▸ ASSIGNED TASK
Please copy out all lines of the entries that contain the word "import".

Dataset items:
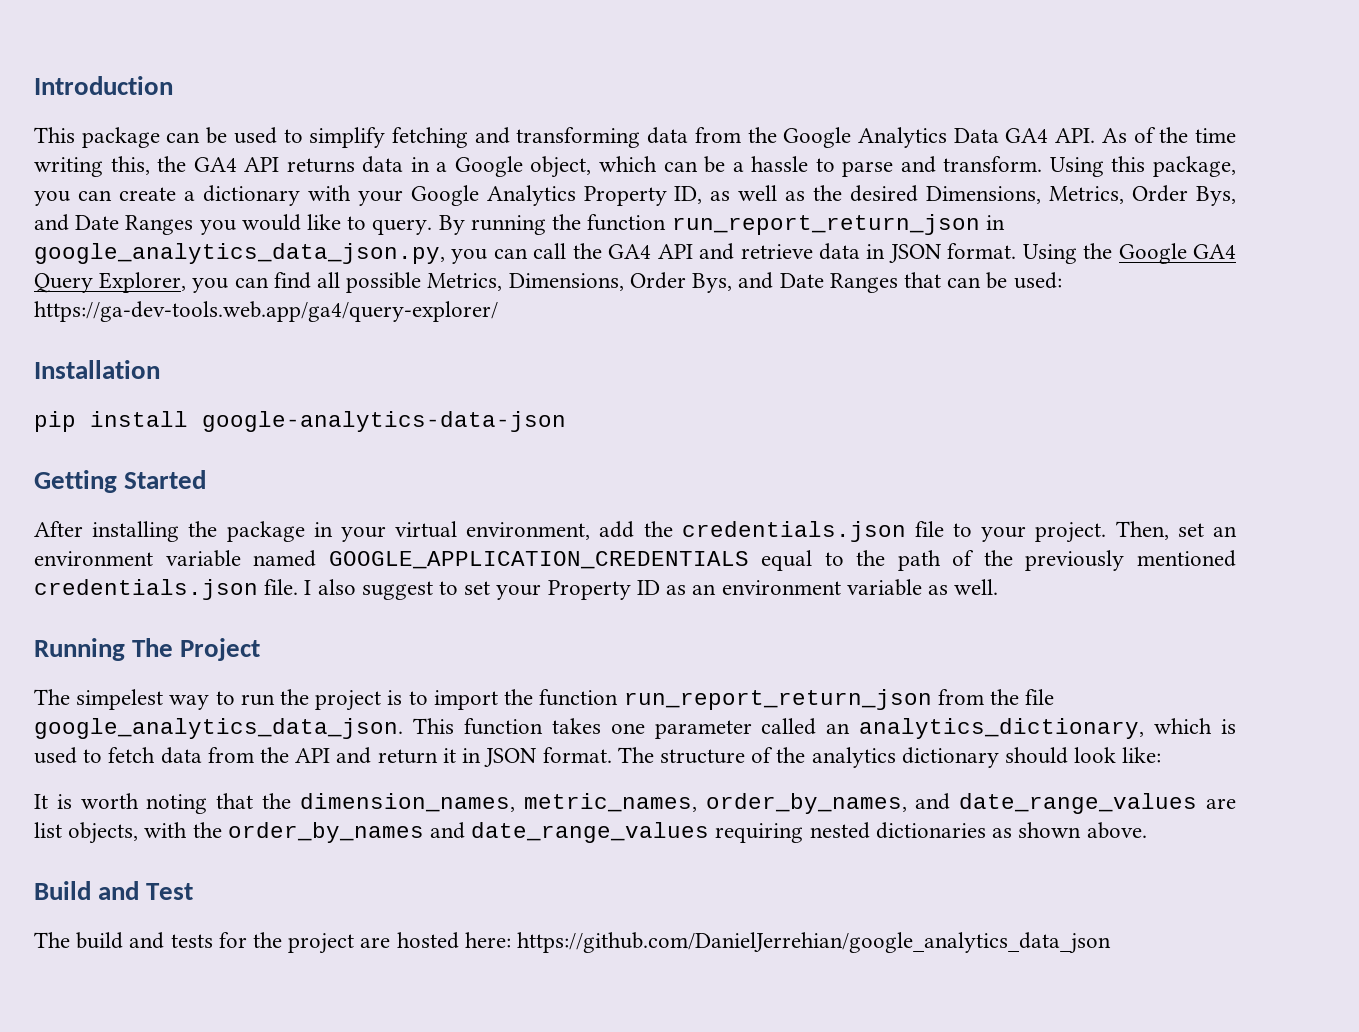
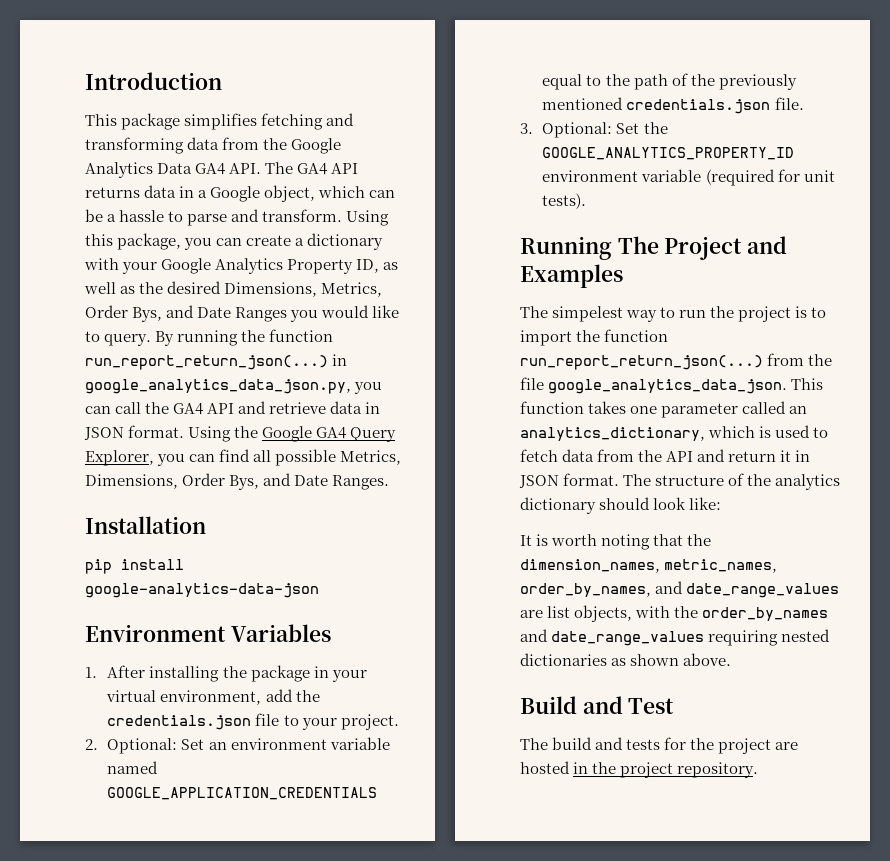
- This package can be used to simplify fetching and transforming data from the Google Analytics Data GA4 API. As of the time writing this, the GA4 API returns data in a Google object, which can be a hassle to parse and transform.
+ This package simplifies fetching and transforming data from the Google Analytics Data GA4 API. The GA4 API returns data in a Google object, which can be a hassle to parse and transform.
- By running the function run_report_return_json in google_analytics_data_json.py, you can call the GA4 API and retrieve data in JSON format.
+ By running the function run_report_return_json(...) in google_analytics_data_json.py, you can call the GA4 API and retrieve data in JSON format.
- Using the Google GA4 Query Explorer, you can find all possible Metrics, Dimensions, Order Bys, and Date Ranges that can be used: https://ga-dev-tools.web.app/ga4/query-explorer/
+ Using the Google GA4 Query Explorer, you can find all possible Metrics, Dimensions, Order Bys, and Date Ranges.
- Getting Started
- After installing the package in your virtual environment, add the credentials.json file to your project. Then, set an environment variable named GOOGLE_APPLICATION_CREDENTIALS equal to the path of the previously mentioned credentials.json file. I also suggest to set your Property ID as an environment variable as well.
+ Environment Variables
+ 1. After installing the package in your virtual environment, add the credentials.json file to your project.
+ 2. Optional: Set an environment variable named GOOGLE_APPLICATION_CREDENTIALS equal to the path of the previously mentioned credentials.json file.
+ 3. Optional: Set the GOOGLE_ANALYTICS_PROPERTY_ID environment variable (required for unit tests).
- Running The Project
+ Running The Project and Examples
- The simpelest way to run the project is to import the function run_report_return_json from the file google_analytics_data_json.
+ The simpelest way to run the project is to import the function run_report_return_json(...) from the file google_analytics_data_json.
- The build and tests for the project are hosted here: https://github.com/DanielJerrehian/google_analytics_data_json
+ The build and tests for the project are hosted in the project repository.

▸ REPLY
- The simpelest way to run the project is to import the function run_report_return_json from the file google_analytics_data_json.
+ The simpelest way to run the project is to import the function run_report_return_json(...) from the file google_analytics_data_json.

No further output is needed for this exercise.